Searle Fellows Program

Teaching e-Portfolio

Weinberg College of Arts and Sciences, First-Year Writing Seminar

The First-Year Writing Seminar supports undergraduate students in transitioning from high school writing to college-level academic expression. At Northwestern University, these seminars emphasize critical thinking, argument development, revision, and effective written communication across disciplines. Students learn to formulate research questions, locate and analyze evidence, and develop an academic voice as they engage with diverse topics and themes. Discussion-based seminars promote collaboration and intellectual confidence. Beyond improving technical writing and close-reading skills, the seminars present writing as a continuous process of inquiry and discovery that establishes the foundation for academic and professional growth.

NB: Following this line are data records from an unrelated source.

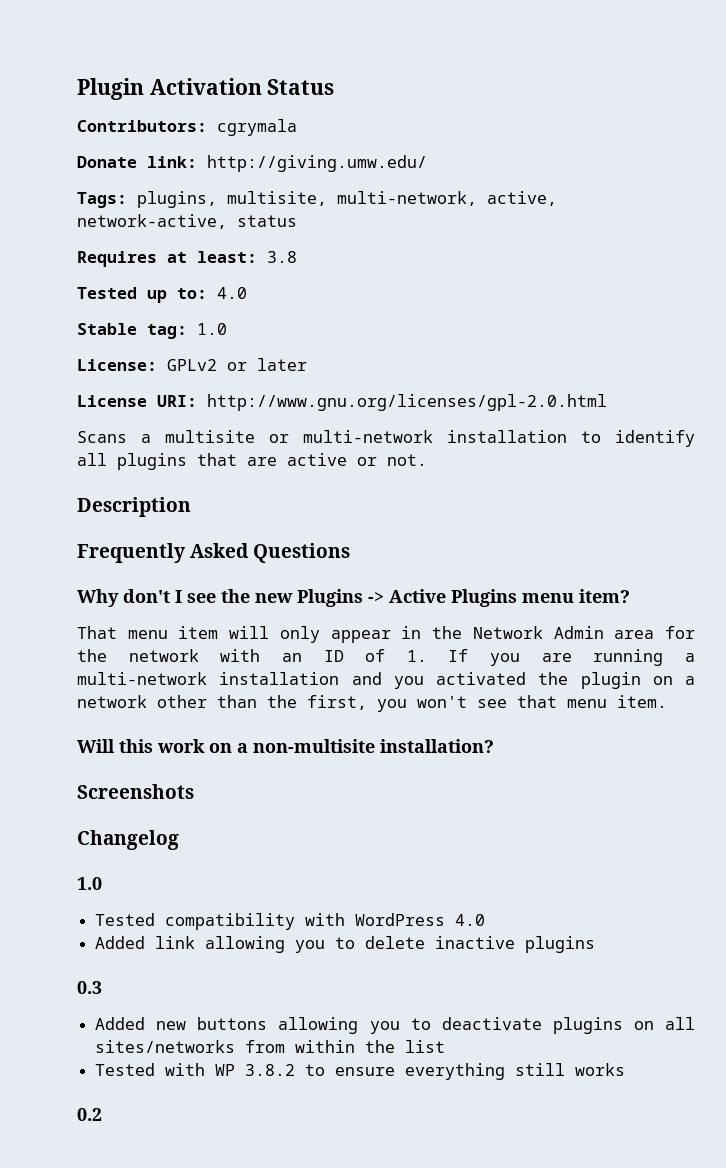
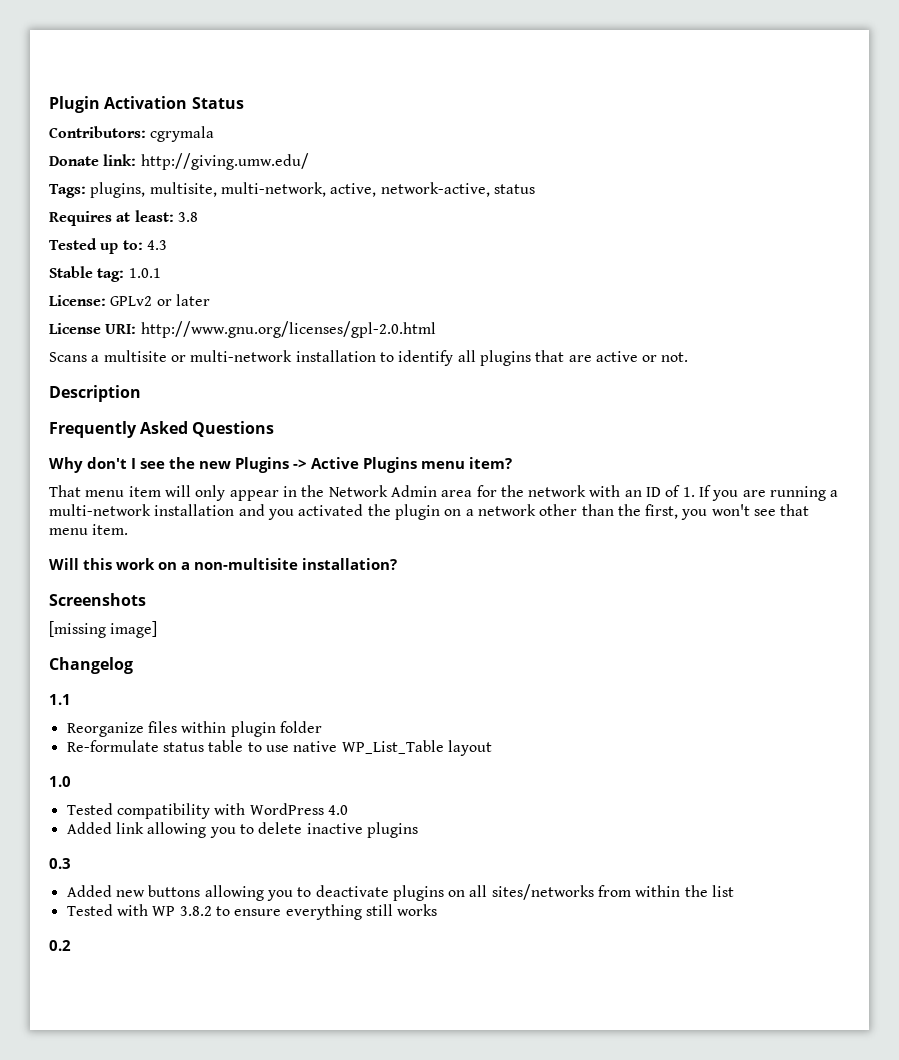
- Tested up to: 4.0
+ Tested up to: 4.3
- Stable tag: 1.0
+ Stable tag: 1.0.1
+ [missing image]
+ 1.1
+ Reorganize files within plugin folder
+ Re-formulate status table to use native WP_List_Table layout

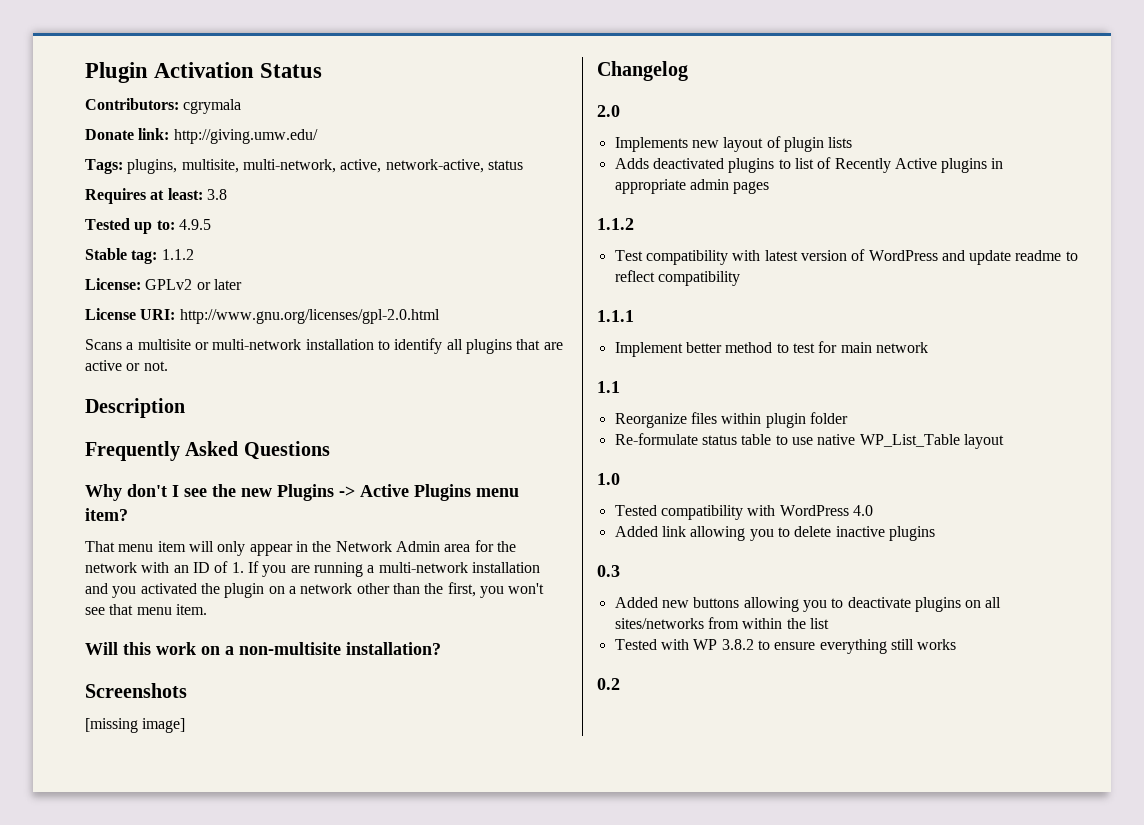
- Tested up to: 4.3
+ Tested up to: 4.9.5
- Stable tag: 1.0.1
+ Stable tag: 1.1.2
+ 2.0
+ Implements new layout of plugin lists
+ Adds deactivated plugins to list of Recently Active plugins in appropriate admin pages
+ 1.1.2
+ Test compatibility with latest version of WordPress and update readme to reflect compatibility
+ 1.1.1
+ Implement better method to test for main network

Redesigning FYWS Learning Activities

During the 2025–26 Searle Fellows Program, my goal was to redesign the learning activities for the first-year writing seminar to emphasize active practice and comprehension of college-level academic expression. Each class is divided into two 40-minute segments. The first part focuses on discussing weekly readings and themes. The second features in-class activities addressing key elements of academic writing, including close reading, gathering evidence, constructing arguments, developing a thesis, supporting main points, and preparing outlines.

To Begin

My Searle Fellows Project focuses on developing in-class learning activities for a first-year writing seminar for new and upper-year undergraduate students. It addresses a common challenge: many students arrive with high school writing experience but are unprepared for college-level academic and argumentative writing. Instead of simply summarizing ideas, first-year students need guidance in finding evidence, constructing arguments, analyzing information, and developing their own academic voice. These aspects of academic writing are especially challenging in the first year as students adjust to a new environment and manage their time and responsibilities independently. I developed and redesigned classroom activities that let students learn and practice writing skills interactively before submitting assignments. These activities encourage group discussion and collaboration instead of working independently on writing tasks.

The Journey: How We Learned

I remind my students that writing is an ongoing process with room for improvement. Developing these activities taught me a great deal about teaching, how to engage students in writing, and understanding their need for active learning methods. My goal was to introduce first-year students to academic writing, teach essential components, emphasize the importance of close reading and note-taking, and show them how to stay engaged in becoming good writers.

I was struck by the importance of intellectual confidence. Many first-year students have strong ideas but are unsure how to present them as arguments. They are not aware of why finding evidence (and where and how to find it) is central to making a strong argument and developing their own voice. I have experienced that students develop writing skills more effectively when they see writing as a process rather than a single finished product. However, helping students embrace this is challenging because many focus solely on the final grade. To support this, I provide opportunities for students to brainstorm, discuss, and reflect during class, and to draft, revise, and resubmit their work based on feedback and one-on-one writing tutorials outside of class.

Outcome: Student Growth

My Searle Fellows Project produced a set of in-class learning activities for each lesson, each focusing on a specific writing component. These aim to help undergraduate students develop essential college writing skills such as finding and analyzing evidence, establishing a strong thesis, developing ideas and supporting arguments, and working with sources, citations, and bibliographies. Other instructors teaching first-year writing seminars can use these materials as a reference and adapt or update them as needed. In the future, I would love to create a small working group to discuss pedagogical approaches to teaching college-level writing across fields, not just in the humanities.